そもそも1回目の人生では奴らとは絡んでないしな。

もうアイツらをヤクザにはしねえ。

そうすれば少なくともサトシが死ぬことは無くなるもんな。ー

前の人生で一緒に戦ってくれた舎弟達。
心から信頼し、可愛がっていた弟分。
その面々をもう舎弟にしないとタイムスリップした直後から思っていた。

ただ、これからどう生きていくかまとまらないまま、近田達の力を借りないと決めると少なからず不安な気持ちと寂しい気持ちが湧いてくる。

それでもその方が、関わりを持たない方が今の丈二にとってはマシな決断に思え、そして心が少なからず軽くなっていた。

丈二はテーブルに運ばれたホットコーヒーを一口啜り、両腕を広げて大きく背伸びをした。

「ん〜〜〜〜〜っ!
それにしても平和だねぇ。」





そうして軽く朝食を済ませた丈二は海江田組の事務所へと向かう。



「おはよーーーっス!」

事務所のドアを開けて中に入ると、数人の組員が中で雑務をこなしていた。
こわもての組員達が一斉に丈二の方へ視線を向ける。

「おい、丈二。」

不意に名前を呼ばれ、声の方に顔を向けると、そこには同期の中山の姿があった。

ー中山...久しぶりだなぁ。

そう言えばコイツ、前の人生で俺が江原を追い出して海江田に戻って来た時、既に組にいなかったんだよな。

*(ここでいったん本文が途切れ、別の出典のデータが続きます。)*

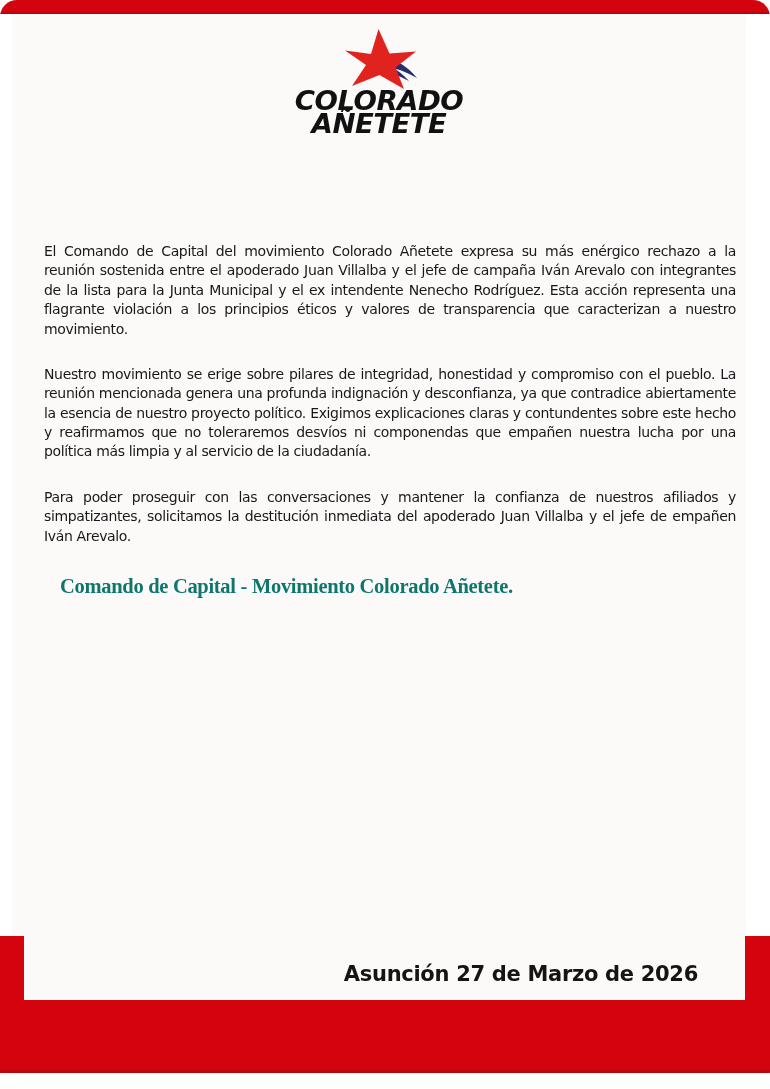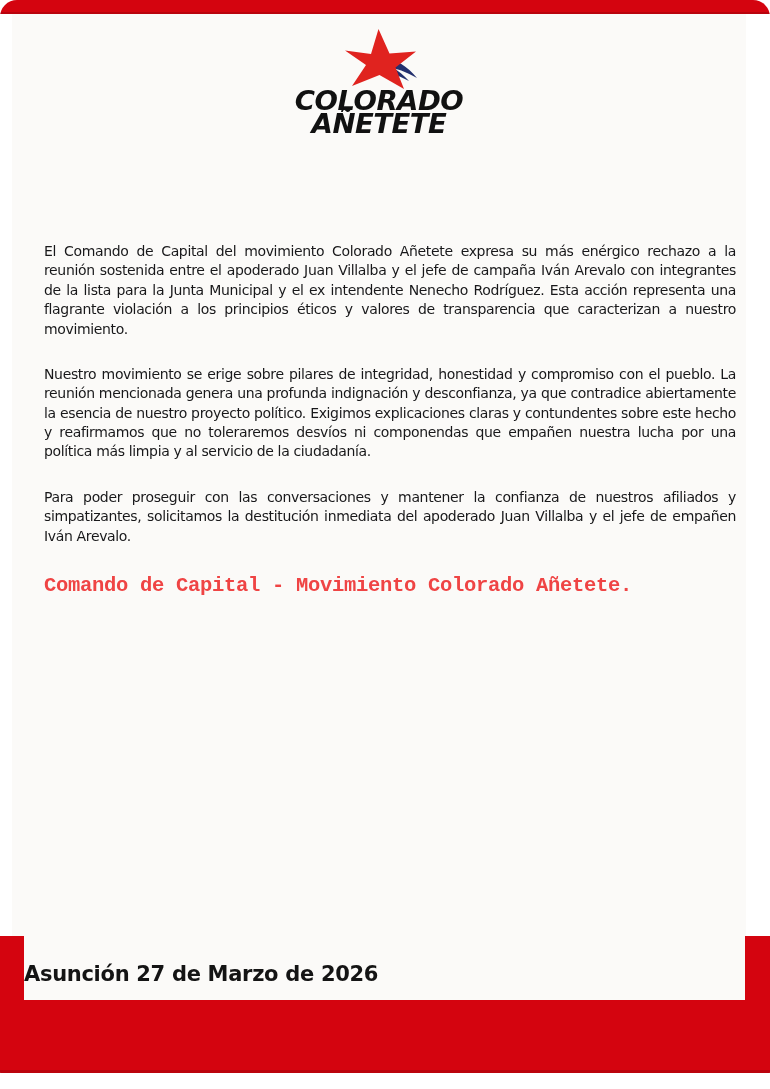"Comando de Capital - Movimiento" .signature { color: #ef4444 -> #0f766e; font-family: Liberation Mono, monospace -> Liberation Serif, serif; margin: 0 -> 16px }
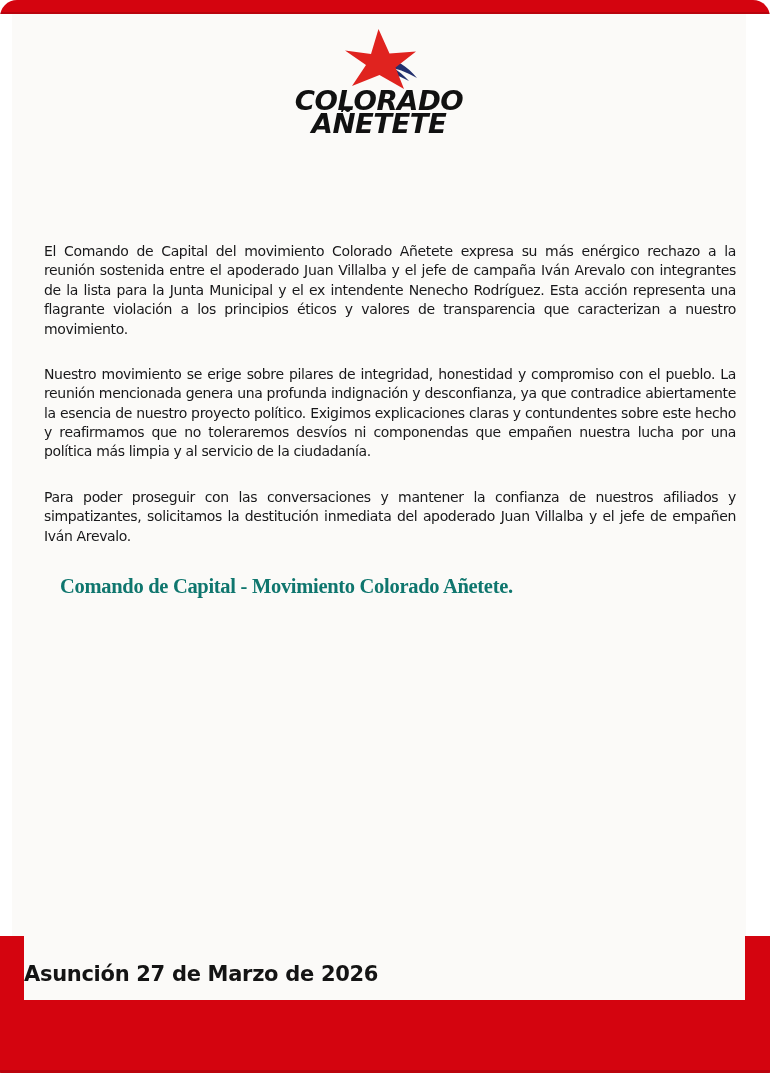"Asunción 27 de Marzo de" .dateline { text-align: left -> right }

コイツも俺によって人生を狂わされた犠牲者の1人なのか。ー

「おい、丈二どうしたんだよ? 
ボーッとしやがって。」

中山の声に丈二は我に帰る。

「あ、いや、すまねえ。
チット考え事しててな。」

「あん?
なんだお前。しっかりしろよ?
て言うか佐山の兄さんから電話があって、いつもの店にスグこいって。」

「兄貴から...スグに...?」

「また杏子さんのことでドヤされんじゃねぇのか?
兄貴分が女の尻に敷かれっぱなしじゃ舎弟も大変だぁ!」

「ああ...。」

ーああ、なんか思い出して来たわ。
メンドクセーなぁ。ー

丈二はそう思いつつ、呼び出しじゃ仕方ないと早々に佐山の元へ向かおうとしたが、ふと立ち止まって中山に話しかけた。

「ところでよぉ...中山...

俺このあいださぁ、タイム...ス......」

そこまで言いかけてはっと我に帰り口を紡ぐ。

ーそういや前の人生でタイムスリップの話をしてロクなことなかったんだよな。
どうせ信じてもらえねえし。ー

「ん?
タイム?
なんだ?」

怪訝な顔をした中山の問いに丈二はあたふたしてしまう。

「あ?
いや...あのな?
ス.....ス....

そうだ、

ス、ストリップしたんだ....。」

「は?
...あ....そう。」

中山を初め事務所中の人間がポカーンと口を開けて丈二を見ていた。